Kişi gerçekten içe dönük olsaydı, sosyal izolasyon korkunun sonucu olurdu. İçedönükler sadece "utangaçtır". Korku, sınıfta elini kaldırmasını, telefonla birini aramasını, çekici oldukları biriyle göz teması kurmasını vb. Engeller. İçedönükler sosyal izolasyonu tercih etmezler. Utangaç olmamayı tercih ediyorlar.

Tamamen normal bir çocukluk geçirdiğini söylüyorsun ama bunun gerçekten doğru olduğundan emin misin? Umarım sizi ilgiyle boğan aşırı şefkatli bir anneye sahip olmanın tamamen normal bir çocukluk olmadığını anlarsınız. Çok az sevgi bir sorundur, boğucu bir sevgi de bir sorundur.

Başkalarıyla tartışırken fazla empati hissetmediğini söylüyorsun. Başkalarının hayalleri veya sorunları ile ilgilenmediğini söylüyorsun. Sanki öyleymiş gibi davranmayı öğrenmiş olsalar bile, çoğu insanın diğer insanların hayalleri ve sorunlarıyla ilgilenmediğini bilmek sizi şaşırtabilir.

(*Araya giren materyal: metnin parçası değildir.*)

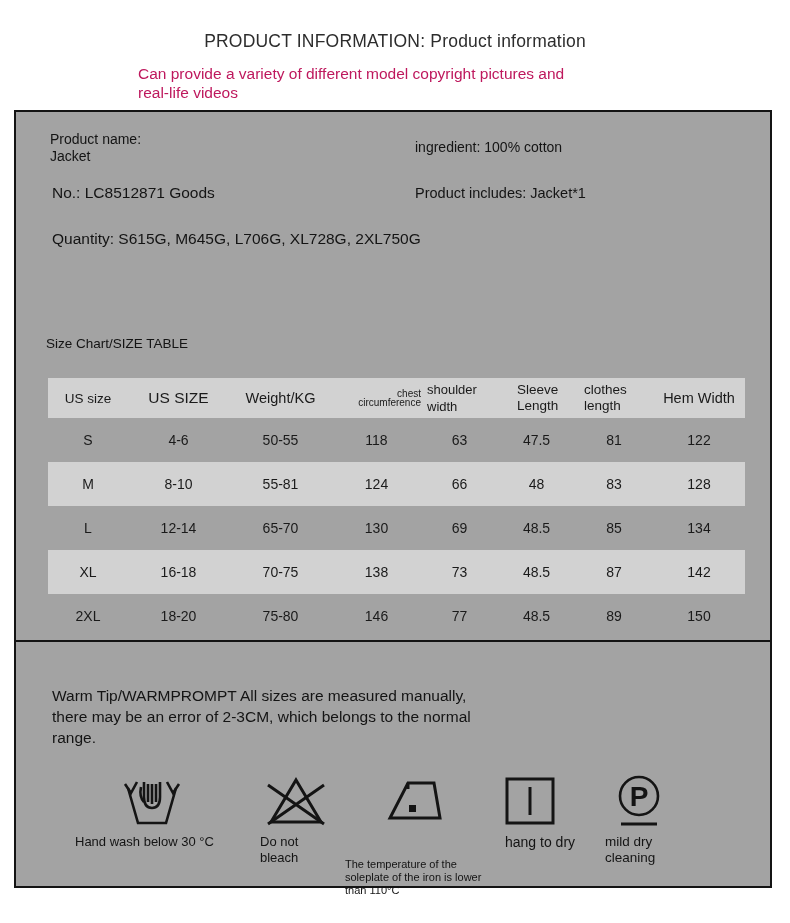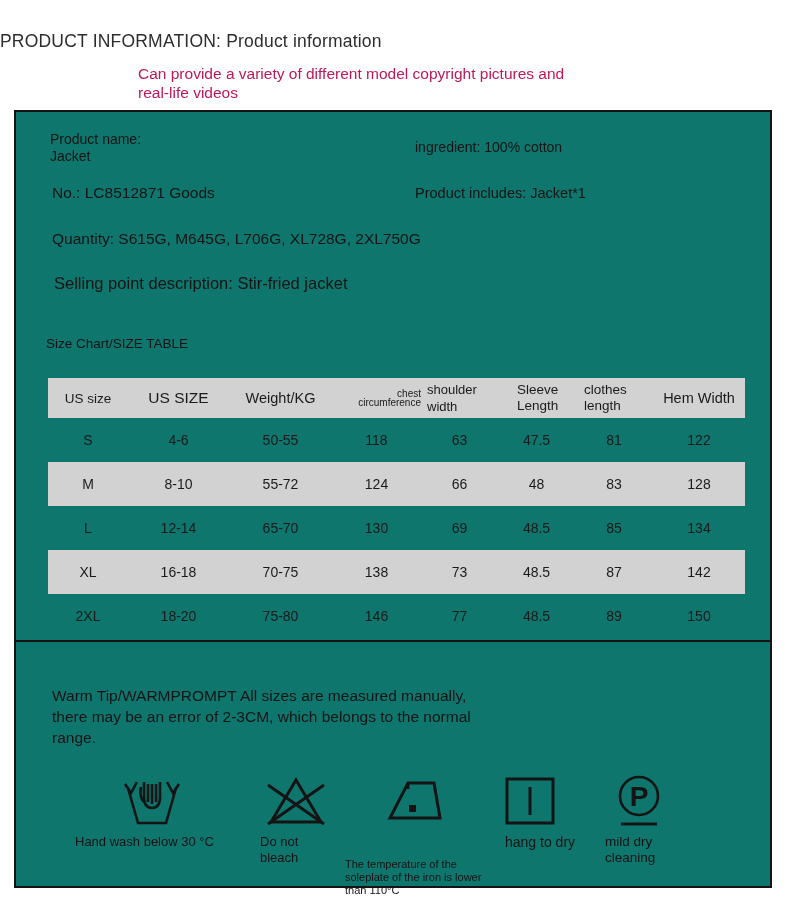--- a/index.html
+++ b/index.html
@@ -9,7 +9,7 @@
 
   .page-title {
     position:absolute; top:31px; left:0; width:100%;
-    text-align:left; font-size:17.5px; font-weight:500; color:#2d2d2d;
+    text-align:center; font-size:17.5px; font-weight:500; color:#2d2d2d;
     letter-spacing:.2px;
   }
   .page-subtitle {

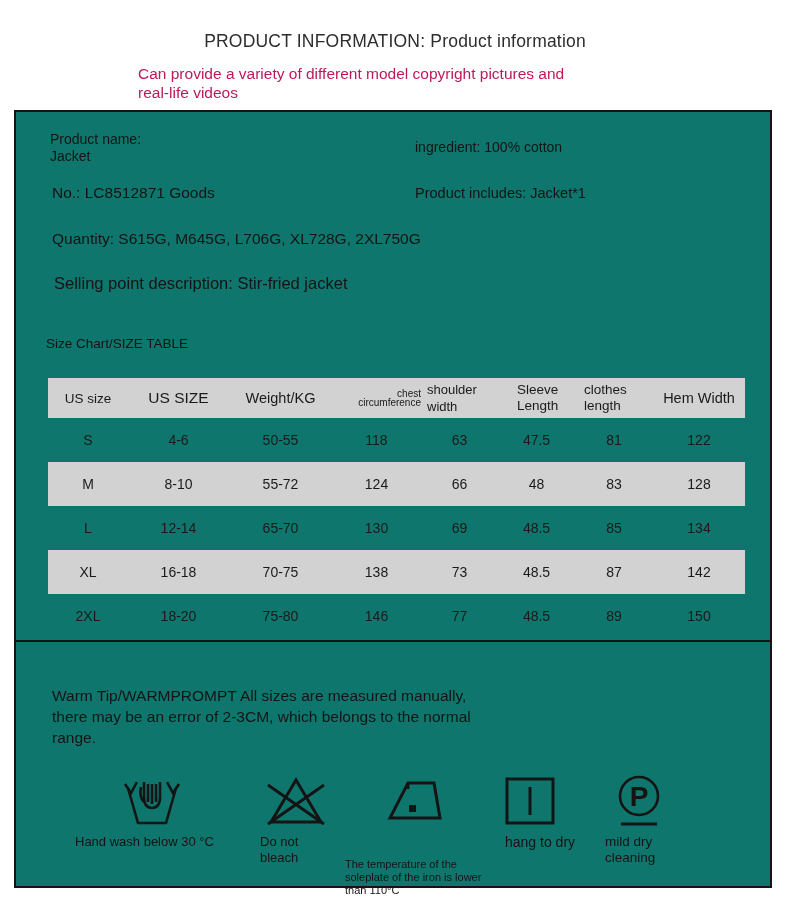--- a/index.html
+++ b/index.html
@@ -19,7 +19,7 @@
 
   .main-box {
     position:absolute; top:110px; left:14px; width:758px; height:778px;
-    border:2px solid #141414; background:#0f766e;
+    border:2px solid #141414; background:#a3a3a3;
   }
   .main-box > div { position:absolute; color:#141414; }
 

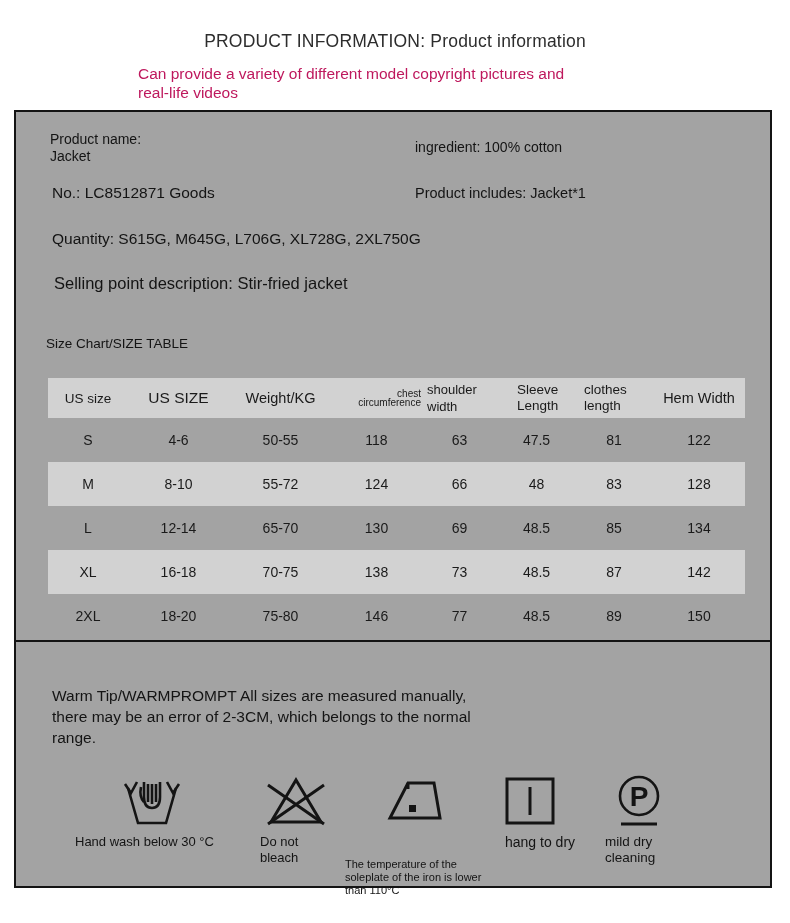--- a/index.html
+++ b/index.html
@@ -88,7 +88,6 @@
     <div class="item-no">No.: LC8512871 Goods</div>
     <div class="includes">Product includes: Jacket*1</div>
     <div class="quantity">Quantity: S615G, M645G, L706G, XL728G, 2XL750G</div>
-    <div class="selling">Selling point description: Stir-fried jacket</div>
     <div class="chart-heading">Size Chart/SIZE TABLE</div>
 
     <table class="size-table">

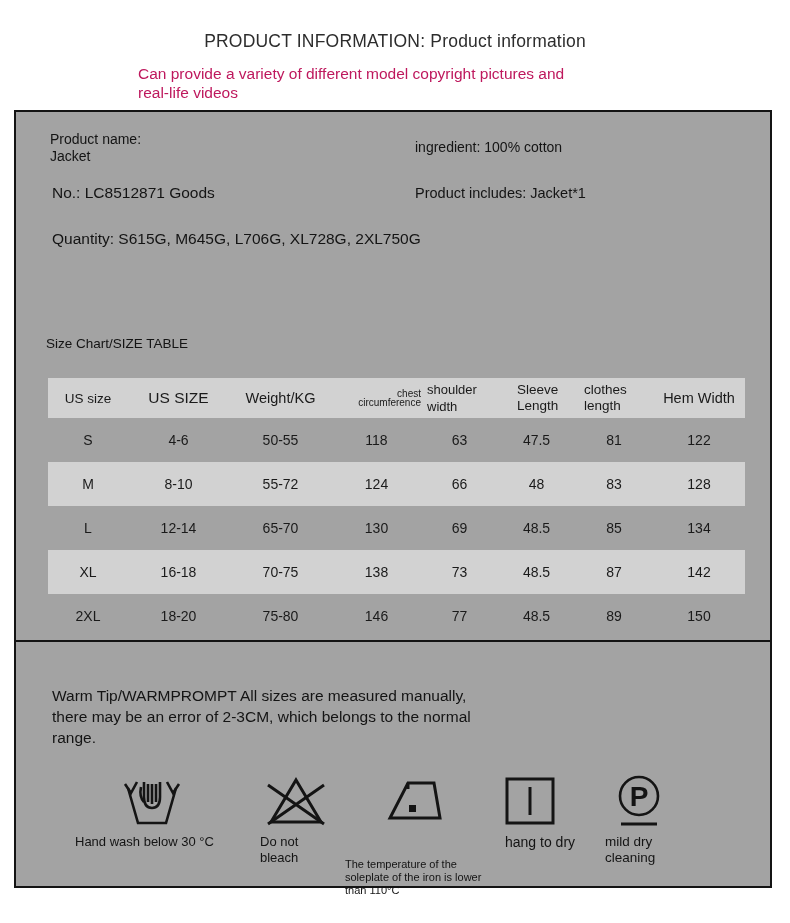--- a/index.html
+++ b/index.html
@@ -127,7 +127,7 @@
           <tr class="stripe">
             <td class="c0">M</td>
             <td class="c1">8-10</td>
-            <td class="c2">55-72</td>
+            <td class="c2">55-81</td>
             <td class="c3">124</td>
             <td class="c4">66</td>
             <td class="c5">48</td>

Empatileri ve görünüşteki endişeleri aslında öğrenilen sosyal oyunculuk becerilerinin bir sonucudur. Birisi rüyalarını veya sorunlarını tartışırken içinizde nasıl hissettiğinizi bilirsiniz ve duyduklarınızı hiç umursamadığınızı bilirsiniz. Ancak, birinin rüyalarını veya sorunlarını tartıştığını duyduklarında başkalarının içeride ne hissettiğini bilemezsiniz. Çoğu durumda, tamamen aynı şeyi hissediyor olabilirsiniz.

Uyuşturucu kullanımından bahsetmiyorsun. Yasal veya yasadışı birçok uyuşturucu, hissettiğiniz duyguları etkileyebilir ve etkiler. Size tavsiyem, iyi bir terapist bulmanız ve o terapistle mektubunuzda dile getirip sorduğunuz şeyleri tartışmanız olacaktır. Yazdığınız mektup 333 kelimeden oluşuyordu. Sizin hakkınızda sahip olduğum tüm bilgiler budur ve bu size önemli, kişisel bir içgörü sağlamak için neredeyse yeterli değildir. Bir saatlik danışmanlıkta binlerce kelime değiş tokuş edilebilir. Sana iyi şanslar diliyorum.